Everywhere I look, there’s someone telling me that I’m never going to get a job, ever, and I’ll always be as broke and stressed out and desperate as I am today, and that my life will never get any easier. I get enough of this from depressing Chronicle of Higher Education reports forwarded by professors who apparently want to make me regret ever agreeing to study with them. NOT YOU TOO, Thebillfold!

ThatJenn (#916)

Don’t show this to my teacher friends here. That salary is unimaginably huge for public school teachers in my area (and for most jobs, really – I make about that and I am rolling in the dough compared to nearly everyone I know, and compared to me at any other point in my professional career).

Ms.
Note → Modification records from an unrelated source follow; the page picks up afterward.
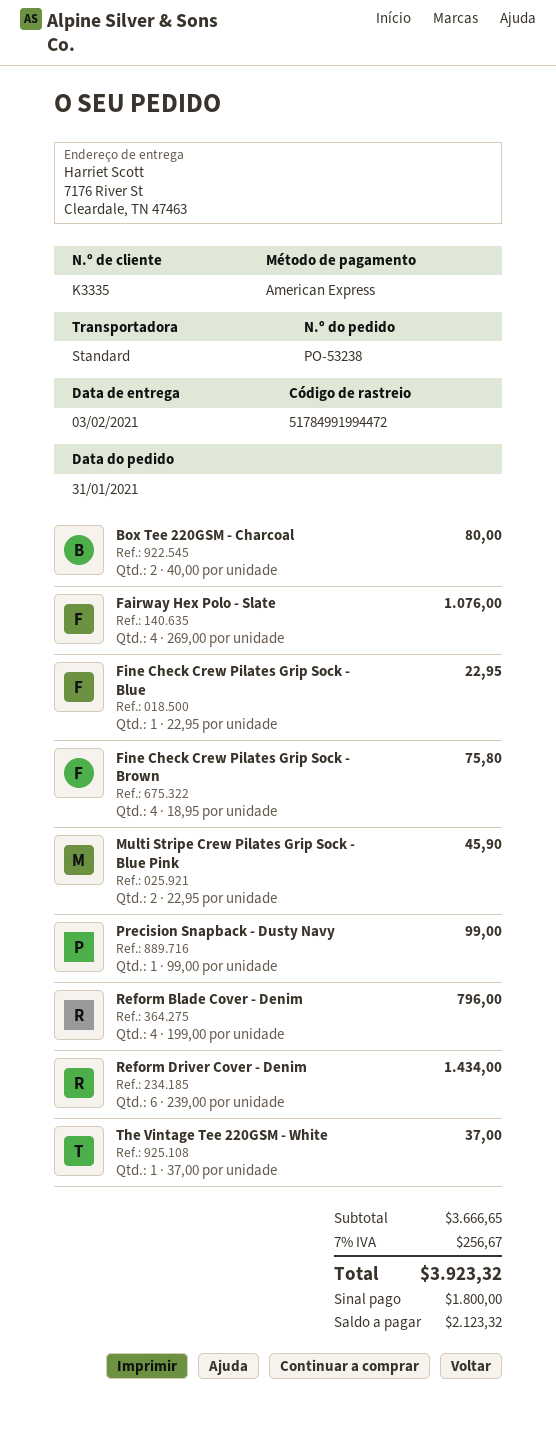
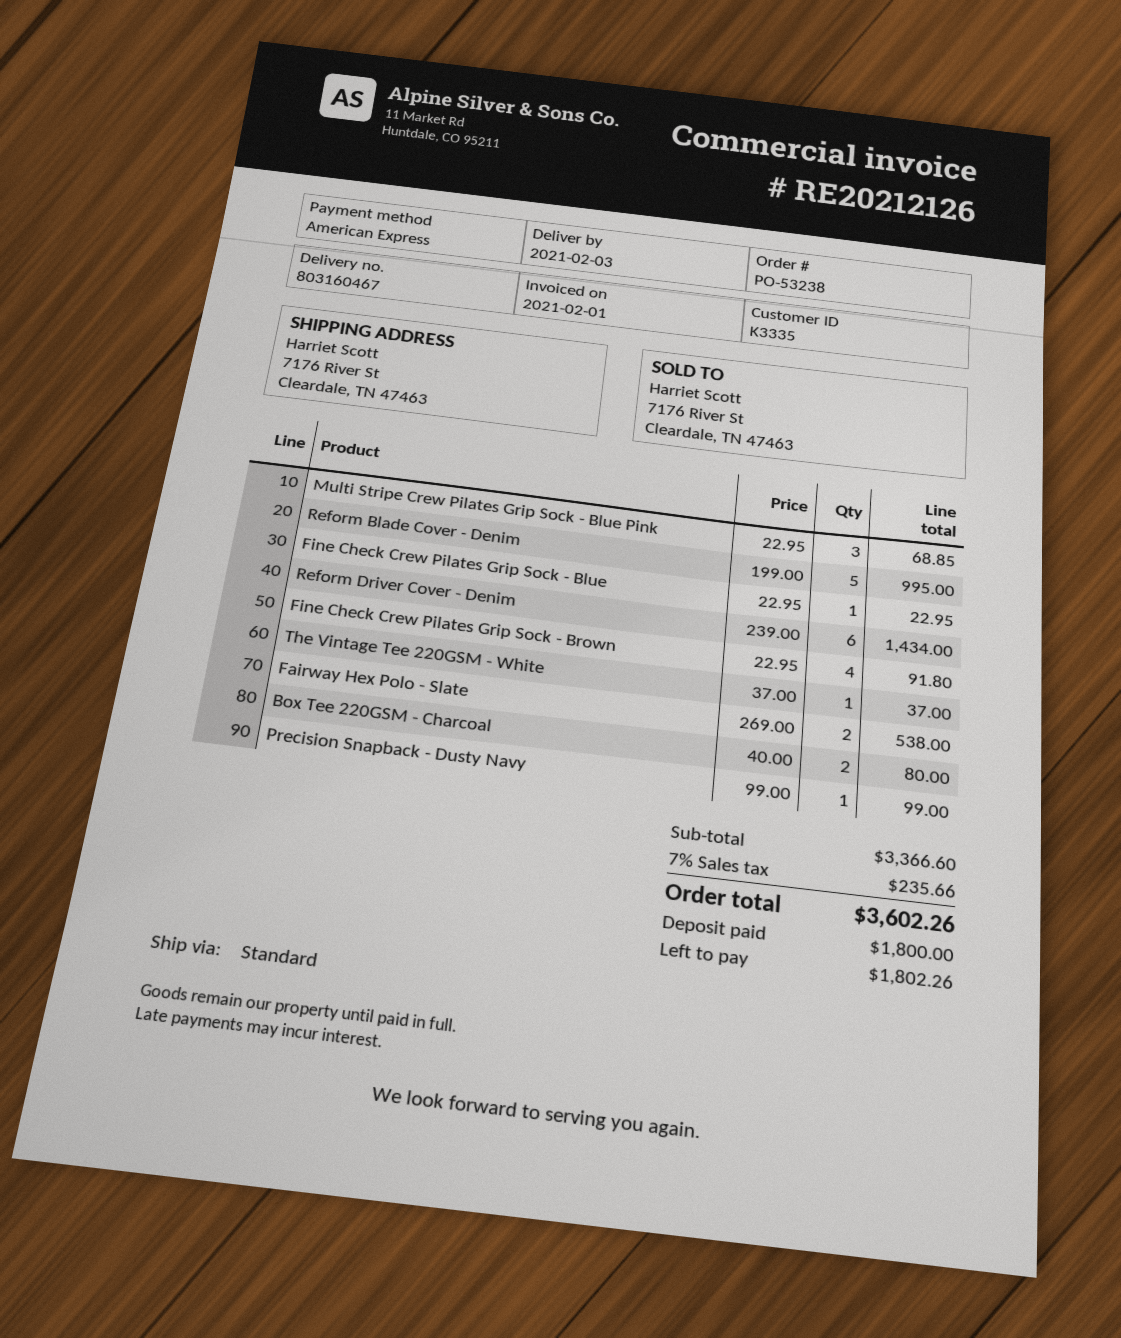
Fairway Hex Polo - Slate: 4 x 269.00 = 1076.00 -> 2 x 269.00 = 538.00
Fine Check Crew Pilates Grip Sock - Brown: 4 x 18.95 = 75.80 -> 4 x 22.95 = 91.80
Multi Stripe Crew Pilates Grip Sock - Blue Pink: 2 x 22.95 = 45.90 -> 3 x 22.95 = 68.85
Reform Blade Cover - Denim: 4 x 199.00 = 796.00 -> 5 x 199.00 = 995.00
subtotal: 3666.65 -> 3366.60
tax: 7% = 256.67 -> 7% = 235.66
total: 3923.32 -> 3602.26
balance: 2123.32 -> 1802.26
BFF, with whom I once TAed a sophomore English class when we were HS juniors, just completed her first year as an HS English teacher, for a school year that began two days after she was hired. It was a mess: with her husband entering all her grades for her and her brother and I both grading entire periods worth of papers for her all year long, which she paid us for out of pocket (encouraged by her school), she was still constantly exhausted and getting up at 5 am to get her lesson plans done, with the end of every grading period being a disastrous all-nighter. Didn’t help that CA public schools require all kinds of afterschool ongoing teacher trainings which are either mandatory or necessary hoops to jump through to reach the next pay grade. Admittedly unperfect time management skills and some incredibly uninspiring students (remember, I graded those papers) aside, I can’t imagine that anyone’s time in such a system could be much of a breeze.

Best part? The California public school system lays off teachers at the end of the school year, and rehires them in fall. Except there’s no guaranteed job security in that, especially for the newbies. Ms. BFF didn’t get rehired at her school, and now gets to repeat the whole jobseeking process again. Yay! (Not yay.)